Rosetta implementation - m3g/xlff GitHub Wiki
Implementing statistical potential into Rosetta
Have a question? Some suggestion? Contact: [email protected]
Referece:
A. Ferrari, F.C.Gozzo, L.Martínez, Statistical potential for structural modeling using chemical cross-linking/mass spectrometry distance constraints, Bioinformatics, 2019.
https://doi.org/10.1093/bioinformatics/btz013
How to
The statistical potential for cross-linking / mass spectrometry derived constraints is implement in Rosetta numerically. This is done by taking advantage on a constraint function called in Rosetta ETABLE. ETABLE describes any function as a table of values which can be interpolated in order to approximate the function true behavior (See General explanation below).
Although ETABLE func is a default Rosetta's scoring function, it needs to be enabled. To do so, two files need to be modified.
- Go to the scoring fuctions directory
$ cd ~rosetta_path/main/source/src/core/scoring/func/
- copy to this directory the two files provided here in code directory
$ cp ~/files/code/FuncFactory.cc ~/files/code/EtableFunc.cc ~rosetta_path/main/source/src/scoring/func/
This will replace both file in the directory. If you want to keep default files, it is recommended to rename both of them first.

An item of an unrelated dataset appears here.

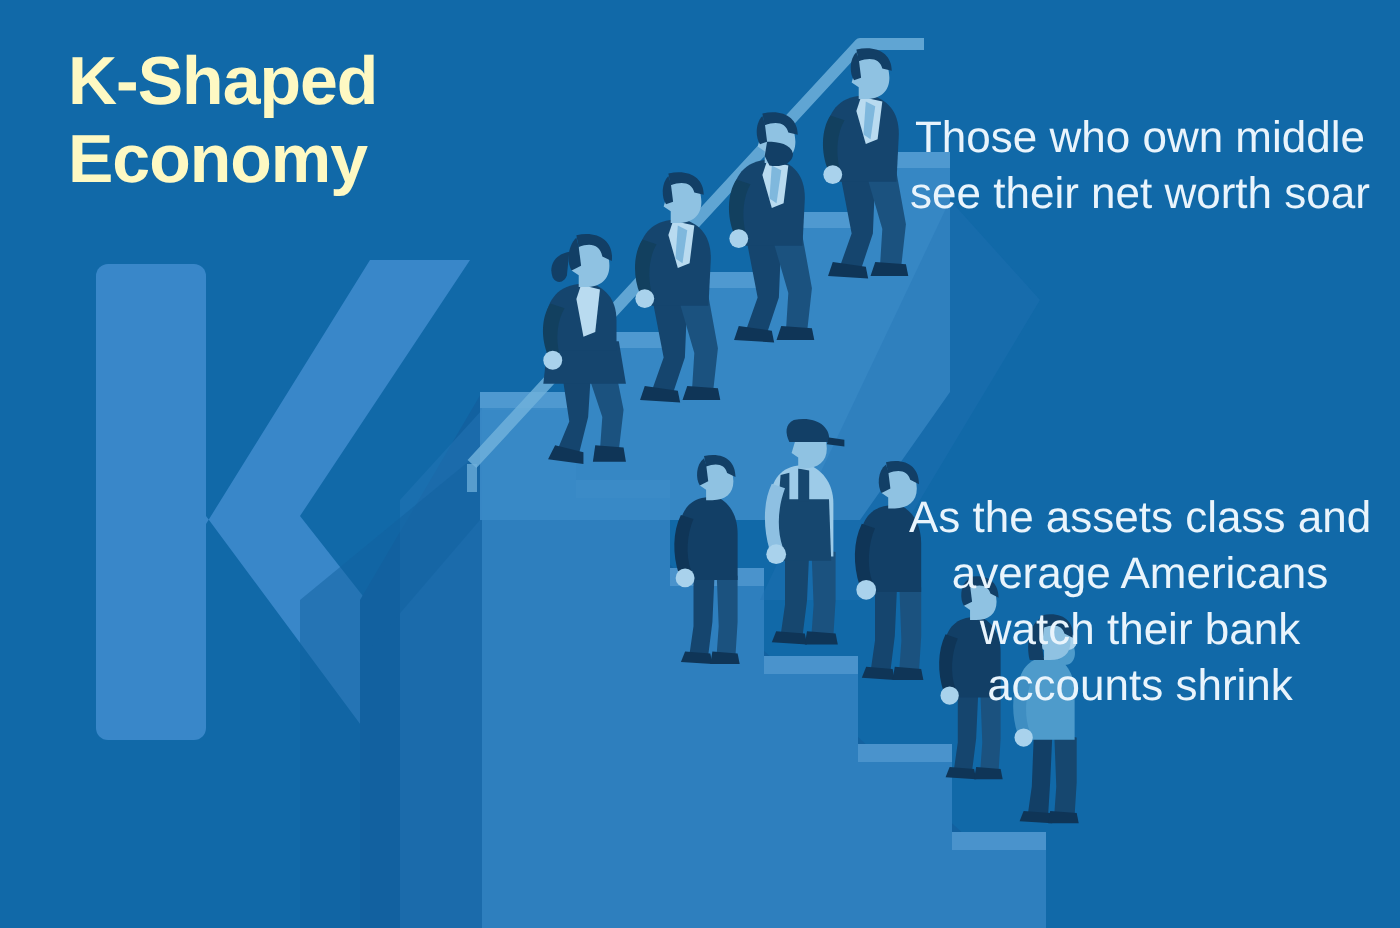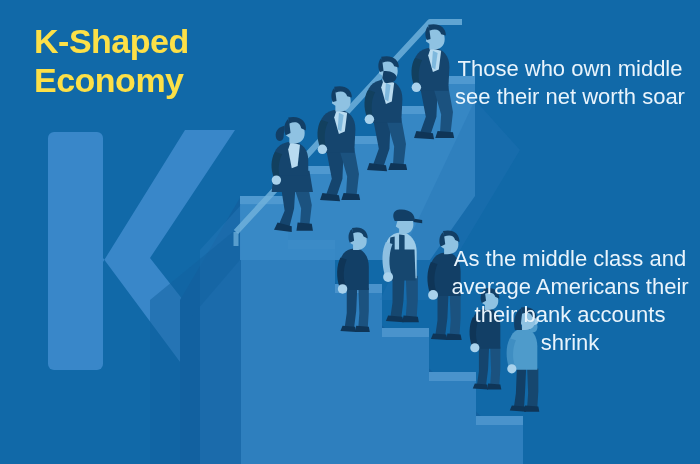"K-Shaped Economy" #title { color: #fde047 -> #fef9c3 }
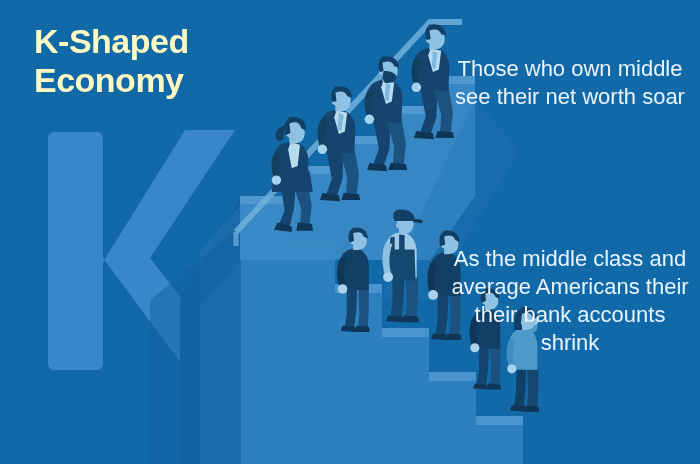"As the middle class and" div.txt { text: middle class and average Americans their -> assets class and average Americans watch }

The FuncFactory.cc file just add to the default file two lines specifying that EtableFunc.cc should be considered in Rosetta applications. EtableFunc.cc brings the definitions of f(x) and its derivative, which is not present in the default file, that is, it is user-defined.
After copy those two files, it is necesary to recompile Rosetta.
- Go to
$ cd ~rosetta_path/main/source
and run
$./scons.py [parameters]
to do it.
If no error message pops up, you are ready to run a job using the statistical potential.
Next section explains the general format of a constraint file. A file with the options used to run SalBIII protein structure prediction is provided in
$~/files/example/flags
General explanation
The general input format in a constraint file applying ETABLE func is:
AtomPair [Atom1] [ResID1] [Atom2] [ResID2] ETABLE [min] [max] [many numbers]
In this format each "[ ]" refers to a user-defined variable.
For example:
[Atom1] = CB
[ResID1] = 1 or 2, etc
[min] = is the minimum valeu of x for which [many number] has been computed
[max] = is the maximum value of x for which [many numbers] has been computed
[many numbers] = values of func for x from [min] to [max] spaced out by 0.1
Some common links have their statistical potential curves defined. Each [many numbers] file to each of the residues pairs can be found in $/files/xl
Also, a script to create a constraint file for Rosetta application is avaiable as "xl_generator.py" in $file/xl. Use:
$ python2.7 xl_generator.py $input_filename [yes/no]
Provide a file ($input_filename) in the required format. Example:
observed LYS A 123 SER A 14 short
observed SER A 15 ASP A 24 zl
observed GLU A 17 ASP A 44 long
Type yes if you have used shorter links (BSG / 1,3-propaneamine). Type no if only BS3/DSS / 1,6-hexanediamine were used. If only BS3/DSS and / or 1,6-hexanediamine were used, column 8 can be omitted in the input file.
[min] and [max] are defined based on the statistics of CATH S40 non redundant database. Their values are tabulated as follows:
Linker_name Link_Type L[XL] [min] [max]
DSS/BS3 KK 11.5 3.0 17.8
DSS/BS3 KS 11.5 3.0 15.8
DSS/BS3 SS 11.5 3.0 13.4
1,6-diaminehexane EE 11.5 3.0 15.1
1,6-diaminehexane DE 11.5 3.0 14.3
1,6-diaminehexane DD 11.5 3.0 13.5
DSG KK 7.7 3.0 15.2
DSG KS 7.7 3.0 12.4
DSG SS 7.7 3.0 10.0
1,3-diaminepropane EE 7.7 3.0 11.6
1,3-diaminepropane DE 7.7 3.0 10.7
1,3-diaminepropane DD 7.7 3.0 9.8
zero-length KD 0.0 3.0 9.7
zero-length KE 0.0 3.0 10.5
zero-length SD 0.0 3.0 7.0
zero-length SE 0.0 3.0 7.7
Additional comments
-
L[XL] stands for the spacer arm lenght of the cross-linker. For example, L[XL] = 11.5 A refers to DSS or 1,6-hexanediamine, L[XL] = 7.7 A refers to DSG or 1,3-propanediamine and L[XL] = 0 A refers to zero lenght species.
-
f(x) is computed in the interval between [min] and [max] as an approximation of the true function by the closest value of the Euclidean distance measured. Above x = [max] a linear penalization is computed, that is, f(x) = (x - xmax_ ) if x > x_max. The derivative is computed as the angular coeficient of the linear curve described by the interpolation of the two closest tabulated values from Euclidean distance measured, x.